Generate a simulated RNA-seq count matrix for two groups using parameters estimated from real data and compcodeR::generateSyntheticData. Simulated data retain similar mean–variance characteristics as the input, with a specified number of differentially expressed genes (DEGs).

Usage

sim_2group_expression(
  estimates,
  ancestry,
  n_samples,
  n_degs,
  log2FC,
  mean_method = c("mle", "map", "libnorm_mle", "libnorm_map"),
  disp_method = c("mle", "map"),
  seed = NULL
)

Arguments

estimates

Optional list of pre-computed parameter estimates from estimate_params. If NULL, parameters are estimated from X.

ancestry

Character scalar giving the ancestry label for this simulation.

n_samples

Integer, number of samples to simulate per condition.

n_degs

Integer, number of differentially expressed genes to simulate.

log2FC

Numeric, log2 fold-change magnitude for DEGs.

mean_method

Character string, method to use for mean estimates. One of "mle", "map", "libnorm_mle", "libnorm_map".

disp_method

Character string, method to use for dispersion estimates.

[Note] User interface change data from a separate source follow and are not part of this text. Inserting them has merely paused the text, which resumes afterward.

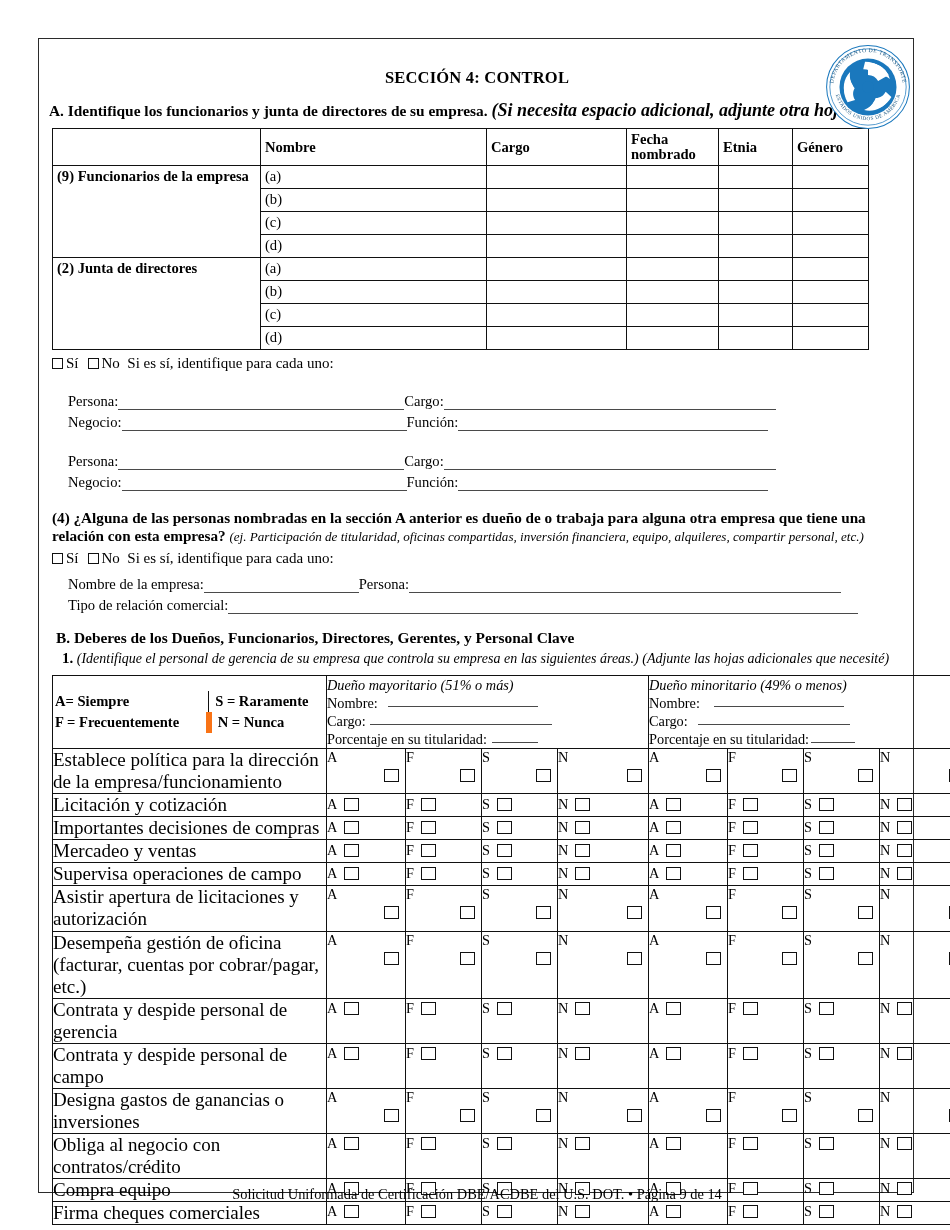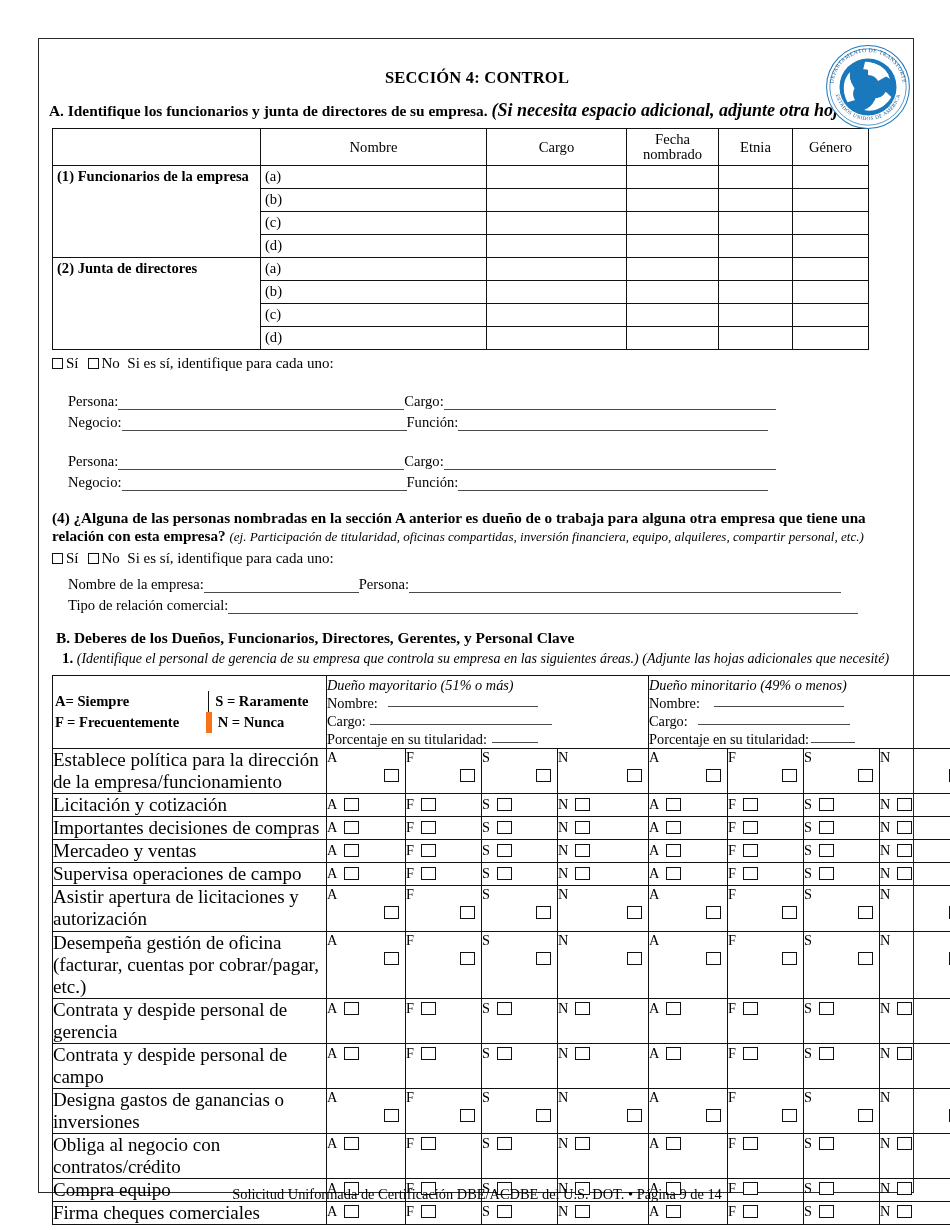--- a/index.html
+++ b/index.html
@@ -65,8 +65,8 @@
     height: 23px;
   }
   table.tblA td.hdr {
-    text-align: center;
-    font-weight: normal;
+    text-align: left;
+    font-weight: bold;
     vertical-align: middle;
     height: 37px;
     line-height: 1.06;

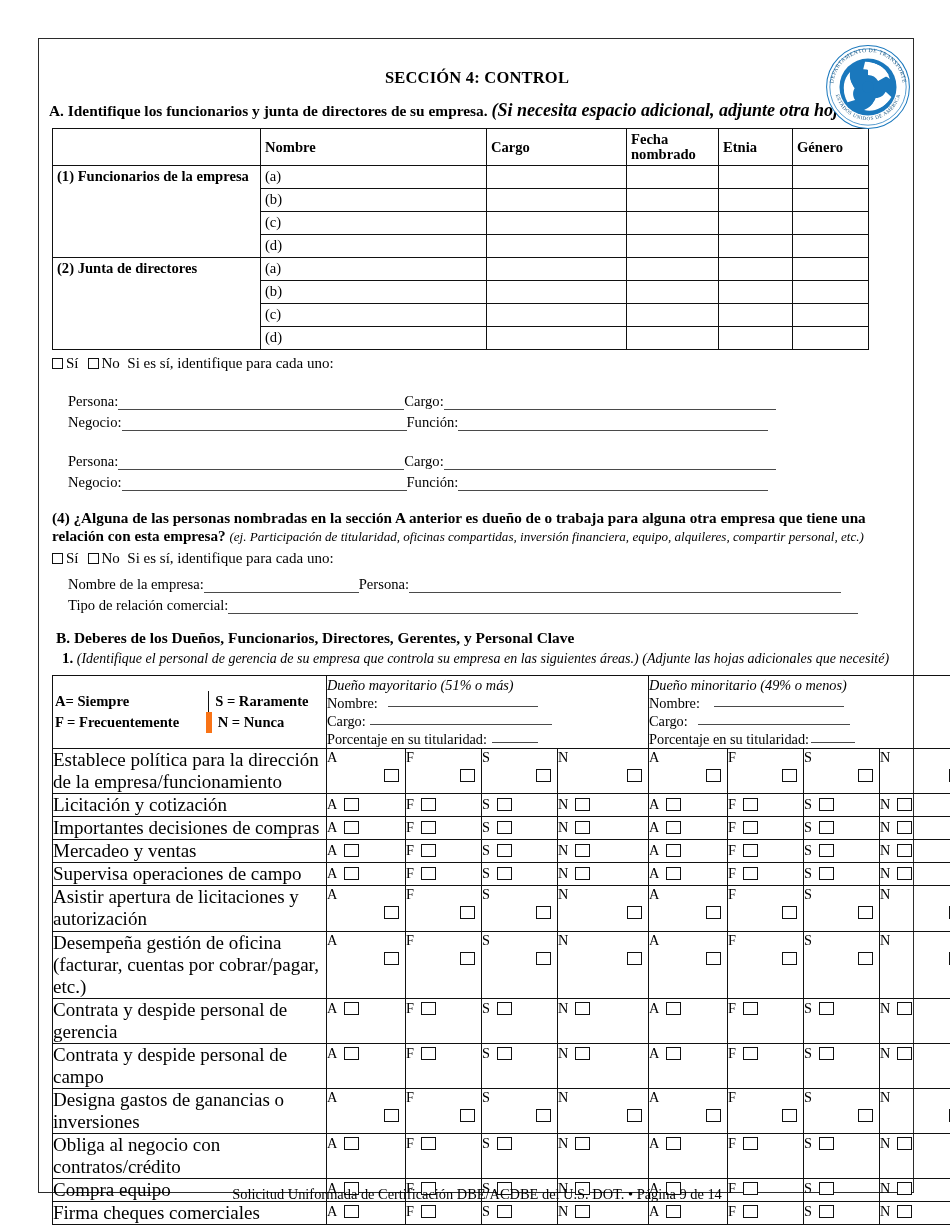--- a/index.html
+++ b/index.html
@@ -296,7 +296,7 @@
       </tr>
 
       <tr>
-        <td class="grp" rowspan="4">(1) Funcionarios de la empresa</td>
+        <td class="grp" rowspan="4">(9) Funcionarios de la empresa</td>
         <td>(a)</td>
         <td></td>
         <td></td>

One of "mle", "map".

seed

Optional integer random seed for reproducibility.

X

Numeric matrix or data frame of counts from the real data (samples in rows, genes in columns).

Value

A list with the following elements:

X

Simulated count matrix (samples x genes).

M

Data frame of sample metadata.

f

Data frame of gene-level features: DE status (is_DE) and true log2FC (true_log2FC).

input_params

Parameter estimates from the real data.

output_params

Parameter estimates from the simulated data.

in_out_plots

List of ggplot objects comparing means and dispersions between real and simulated data.